What this task involves. Each line of the material below with the word "blank" is to be reported.

Exercise input.

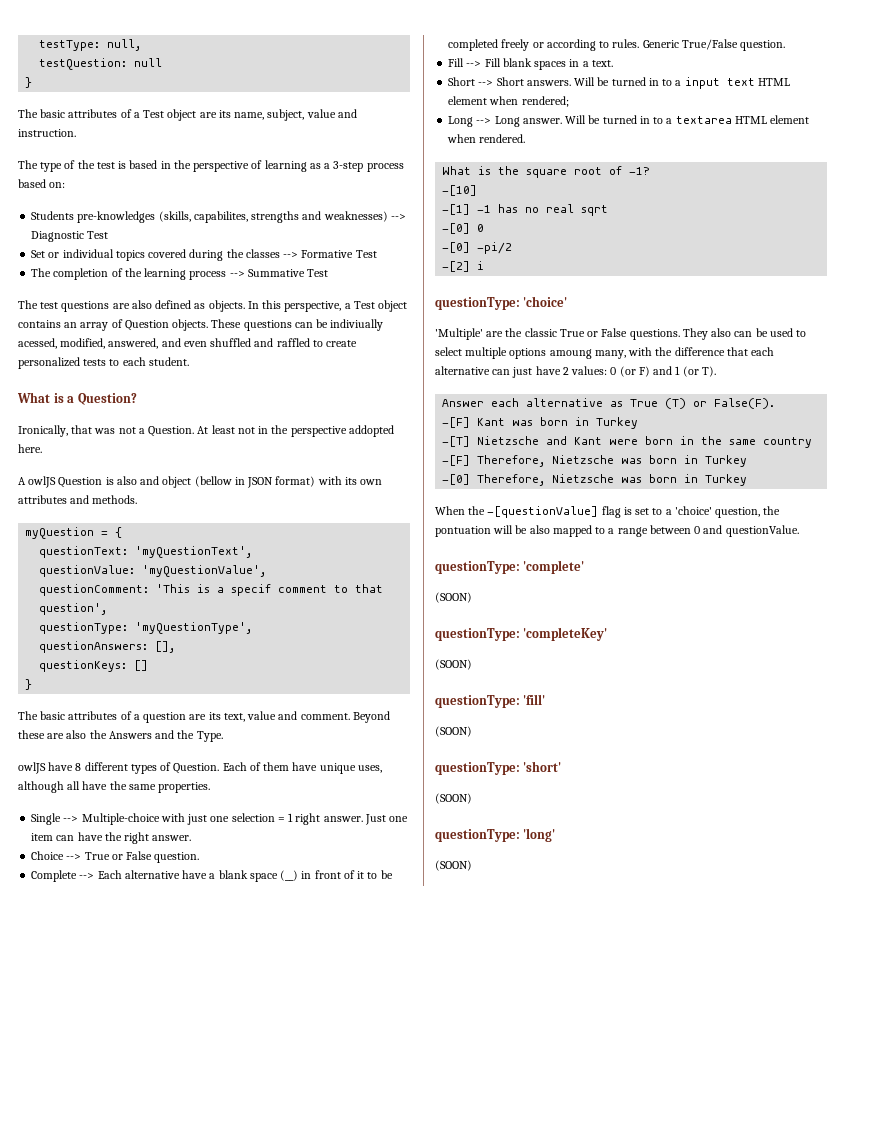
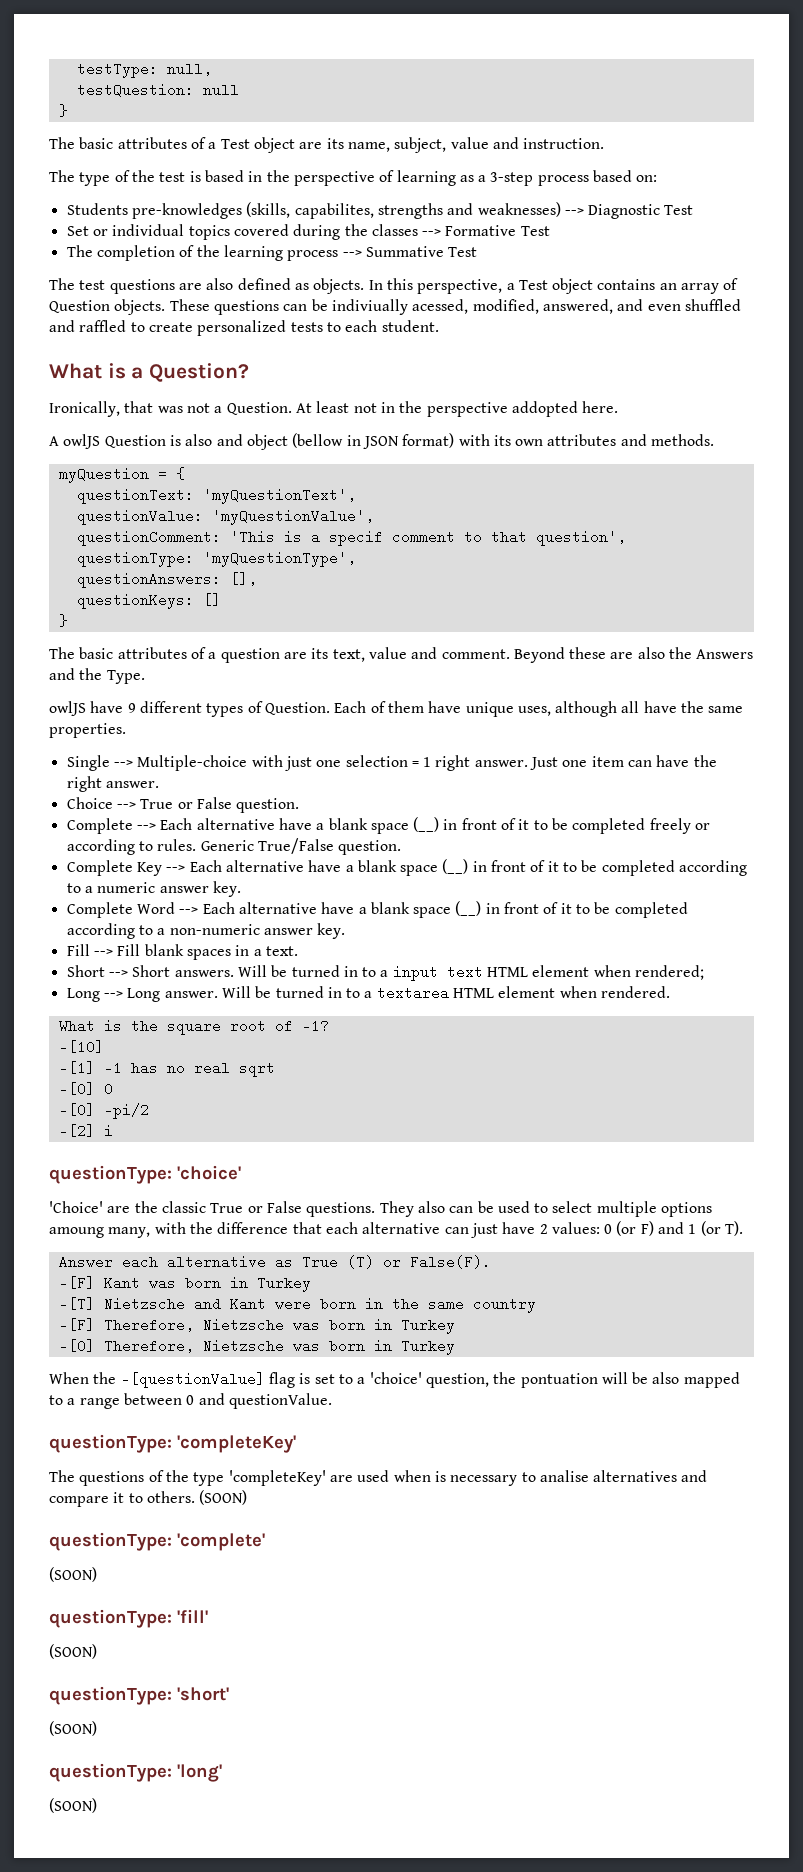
- owlJS have 8 different types of Question.
+ owlJS have 9 different types of Question.
+ Complete Key --> Each alternative have a blank space (__) in front of it to be completed according to a numeric answer key.
+ Complete Word --> Each alternative have a blank space (__) in front of it to be completed according to a non-numeric answer key.
- 'Multiple' are the classic True or False questions.
+ 'Choice' are the classic True or False questions.
+ questionType: 'completeKey'
+ The questions of the type 'completeKey' are used when is necessary to analise alternatives and compare it to others. (SOON)
  questionType: 'complete'
- (SOON)
- questionType: 'completeKey'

Result.
+ Complete Key --> Each alternative have a blank space (__) in front of it to be completed according to a numeric answer key.
+ Complete Word --> Each alternative have a blank space (__) in front of it to be completed according to a non-numeric answer key.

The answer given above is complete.